Yes. Reputable sources include monastic communities such as Holy Cross Hermitage and Saint Anthony's Monastery, Athonite icon workshops, and trusted retailers. Mounted reproductions on wood are perfectly fitting for the home. Please avoid AI-generated 'icon' prints, which do not follow the iconographic tradition.
Should my icons be blessed?
If you buy reproductions, bring them to the church and ask Fr. Stephen to bless them. It is a short blessing, at no charge, and there is no need to wait. Blessed icons carry the prayer of the whole Church.
What if I live with non-Orthodox family?
Set your corner in your bedroom or study, somewhere it does not intrude on others. Your prayer life is your own; you need not impose it on those who are not Orthodox, and a quiet corner is more than enough.
I only have a small apartment. Is that enough?
Yes. A single shelf in a quiet corner is plenty. Two icons, a candle, and a prayer book, and you have everything you truly need. The corner can grow over time.
How big should the icons be?
Any size. Even postcard-sized icons are enough. Most corners are simply scaled to the space available.
Beeswax, oil, or ordinary candles?
Beeswax is traditional, a sign of purity, and olive oil in a vigil lamp is traditional too. Ordinary candles are widely used and fine. Avoid scented candles, whose perfume competes with incense and is not the purpose of the light.
What about Holy Week and the feasts?
Add the festal icon of the season. During the Nativity season, the Nativity icon; on Pascha night, the Resurrection. In this way the corner keeps step with the liturgical year, and your home prays along with the Church.
Can my children have their own icons?
Gladly. A small icon of a child's patron saint in the bedroom helps form the spiritual imagination from the very beginning. Many parishes give a baptismal icon to the newly baptized.
A small glossary
- Icon corner
- The small dedicated space in the home, with icons and a lamp, where the family and each person prays.
- Chervony kut
- Ukrainian for 'the beautiful corner' (Russian: krasny ugol).

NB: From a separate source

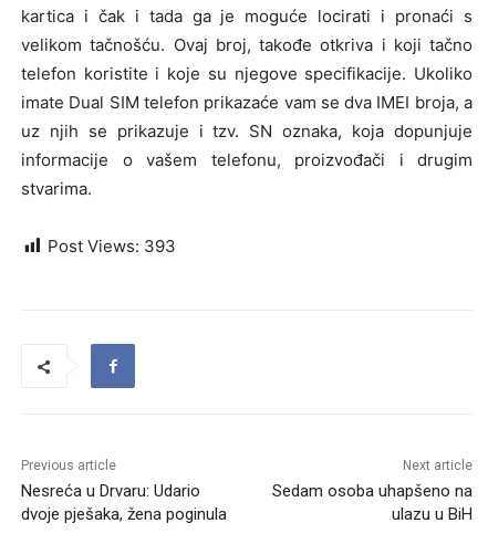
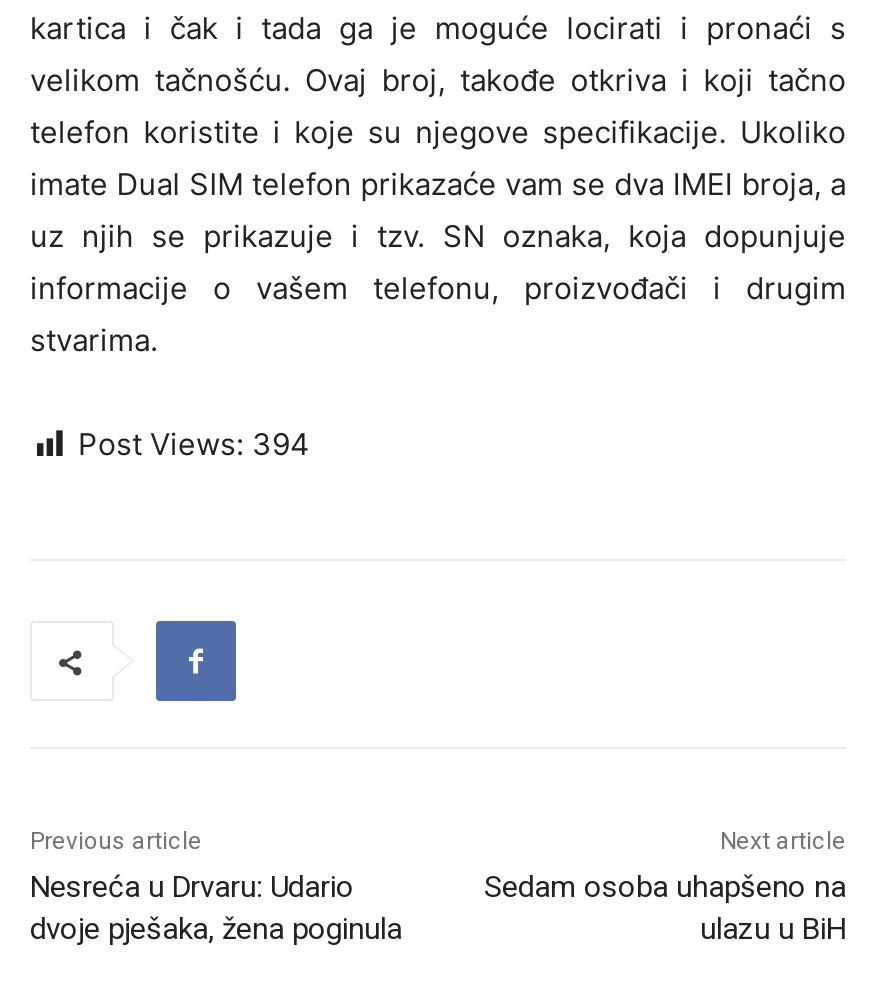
[48,236,176,257] Post Views: 393 -> [78,425,310,463] Post Views: 394

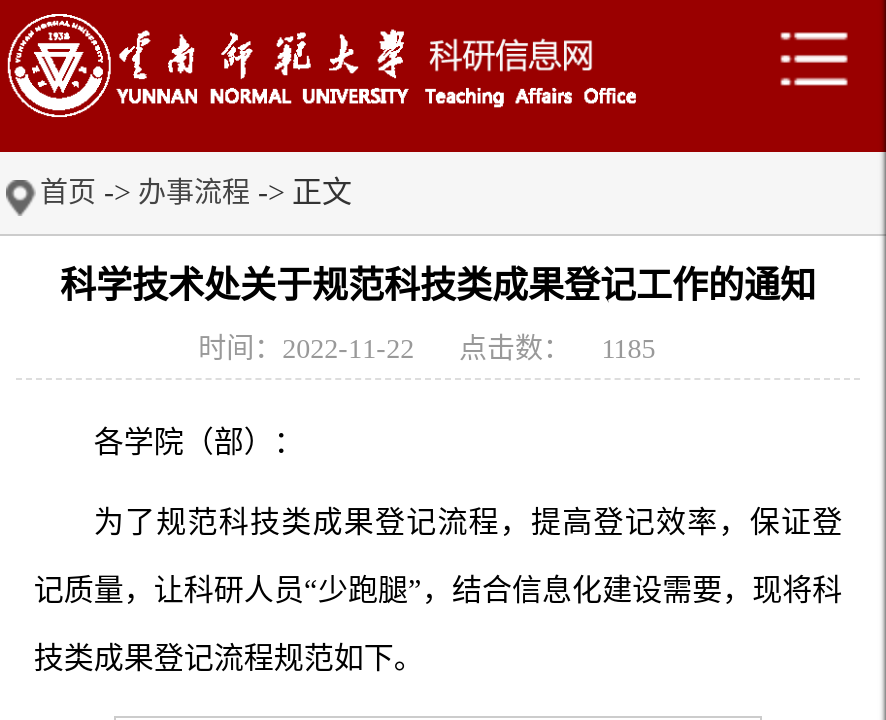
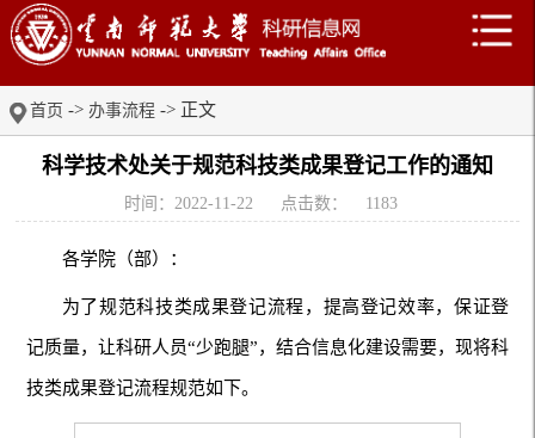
[198,334,655,364] 时间：2022-11-22 点击数： 1185 -> [124,195,397,212] 时间：2022-11-22 点击数： 1183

The traditional name for the home icon corner.
- Domestic church
- The ancient understanding that the Christian household is itself a little church, with its own daily prayer.
- Lampada
- The hanging or standing oil lamp kept burning before the icons, fed with olive oil and a small floating wick.
- Pantocrator
- 'Ruler of all.' The classic icon of Christ blessing with His right hand and holding the Gospel in His left.
- Theotokos
- 'God-bearer,' the title of the Virgin Mary, the Mother of God, whose icon stands beside Christ's.
- Trisagion
- 'Thrice-holy.' The prayer 'Holy God, Holy Mighty, Holy Immortal, have mercy on us,' near the start of the rule.
- Riza
- The ornamented metal cover (also called an oklad) fitted over an icon, leaving the face and hands visible.